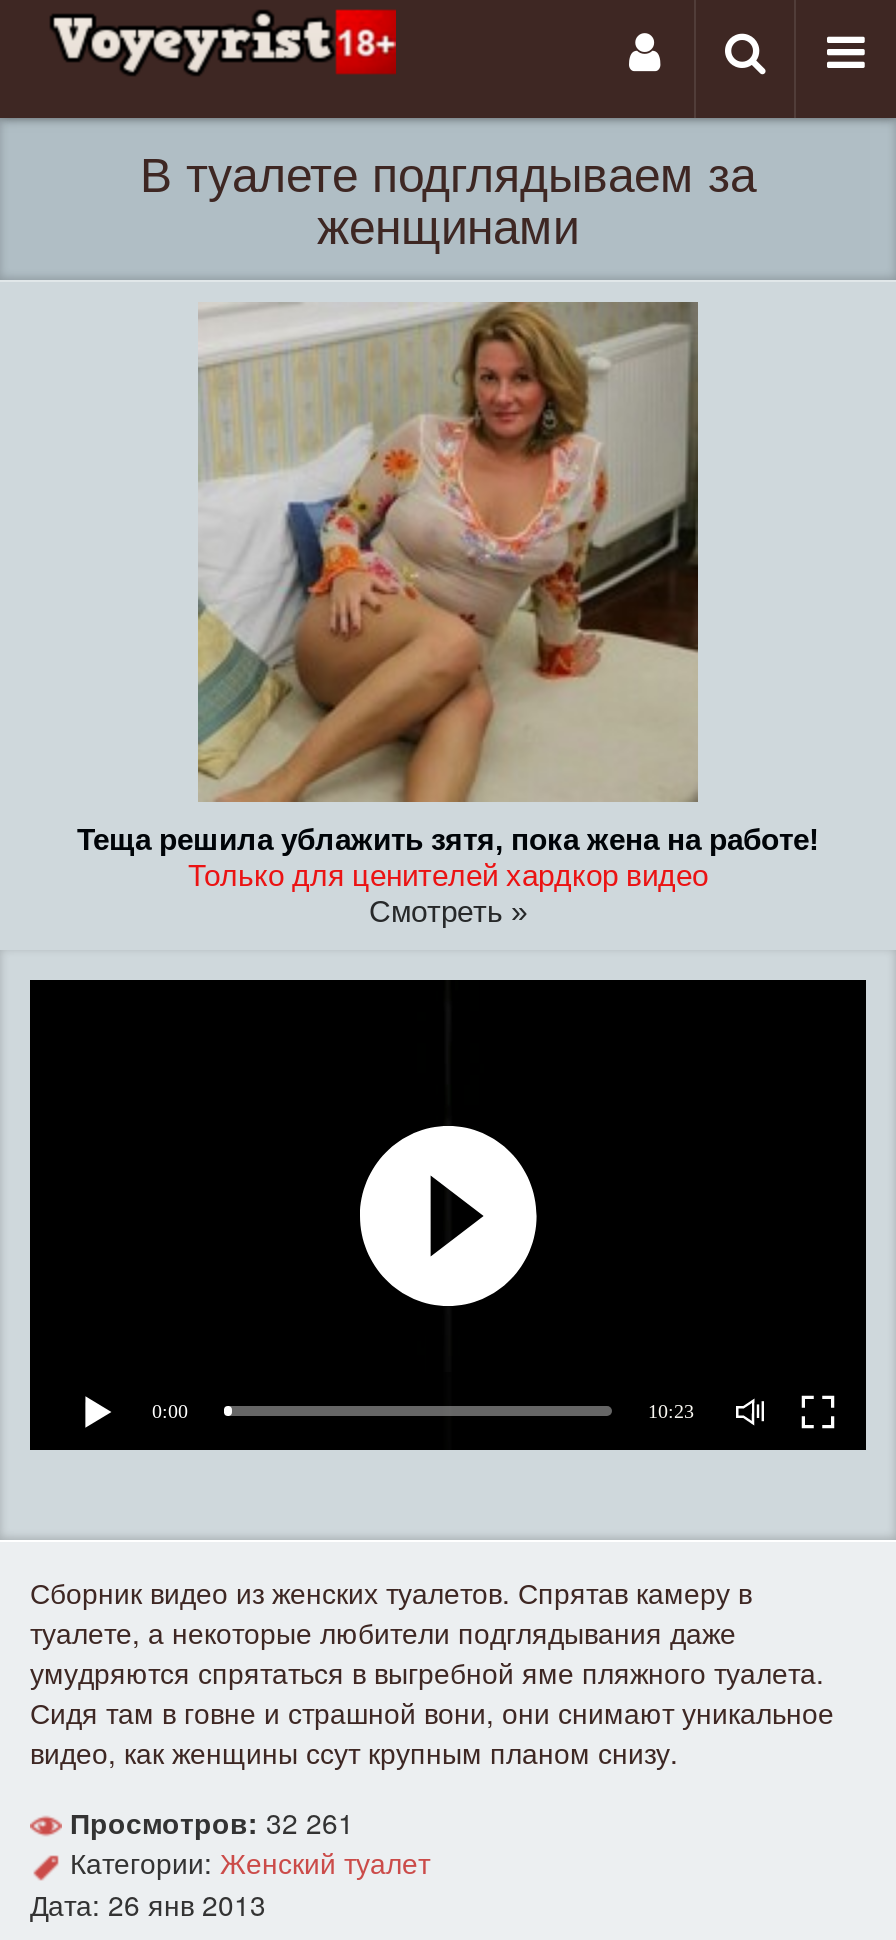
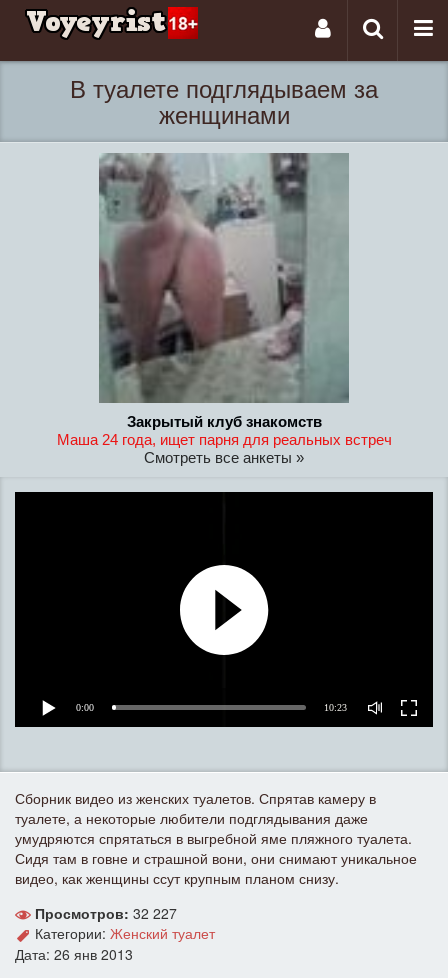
- [image]
- Теща решила ублажить зятя, пока жена на работе!
- Только для ценителей хардкор видео
- Смотреть »
+ [image]
+ Закрытый клуб знакомств
+ Маша 24 года, ищет парня для реальных встреч
+ Смотреть все анкеты »

- Просмотров: 32 261
+ Просмотров: 32 227
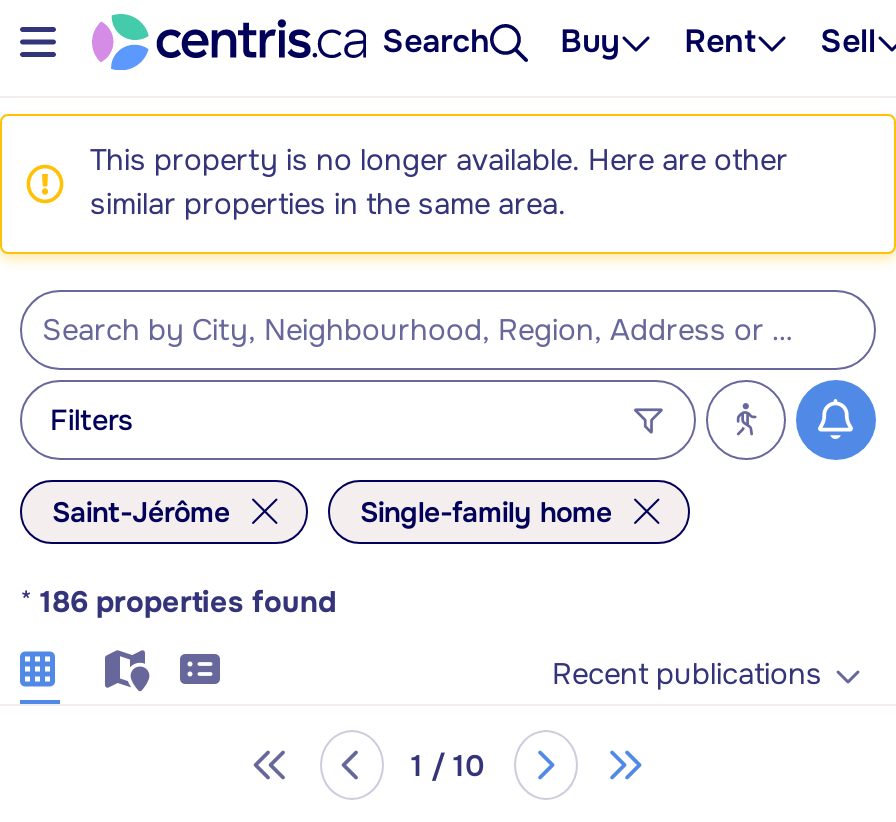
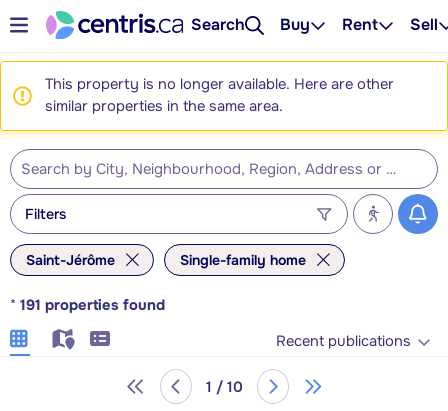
- * 186 properties found
+ * 191 properties found
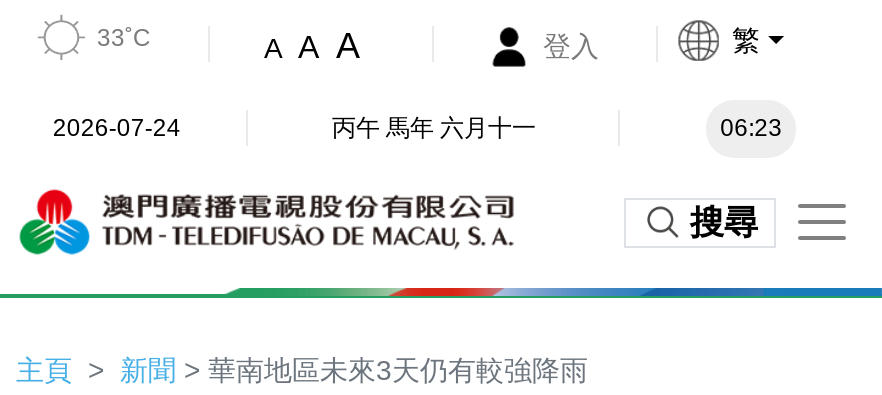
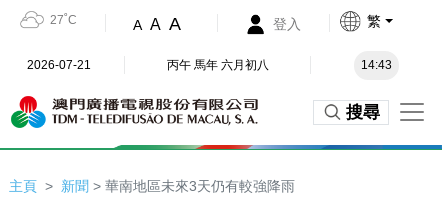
- 33˚C
+ 27˚C

- 2026-07-24
+ 2026-07-21

- 丙午 馬年 六月十一
+ 丙午 馬年 六月初八

- 06:23
+ 14:43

**YOUR GOAL**
Your task is to gather all lines from the entries above that hold the word "Просмотров".

**FINISHED EXERCISE**
- Просмотров: 32 261
+ Просмотров: 32 227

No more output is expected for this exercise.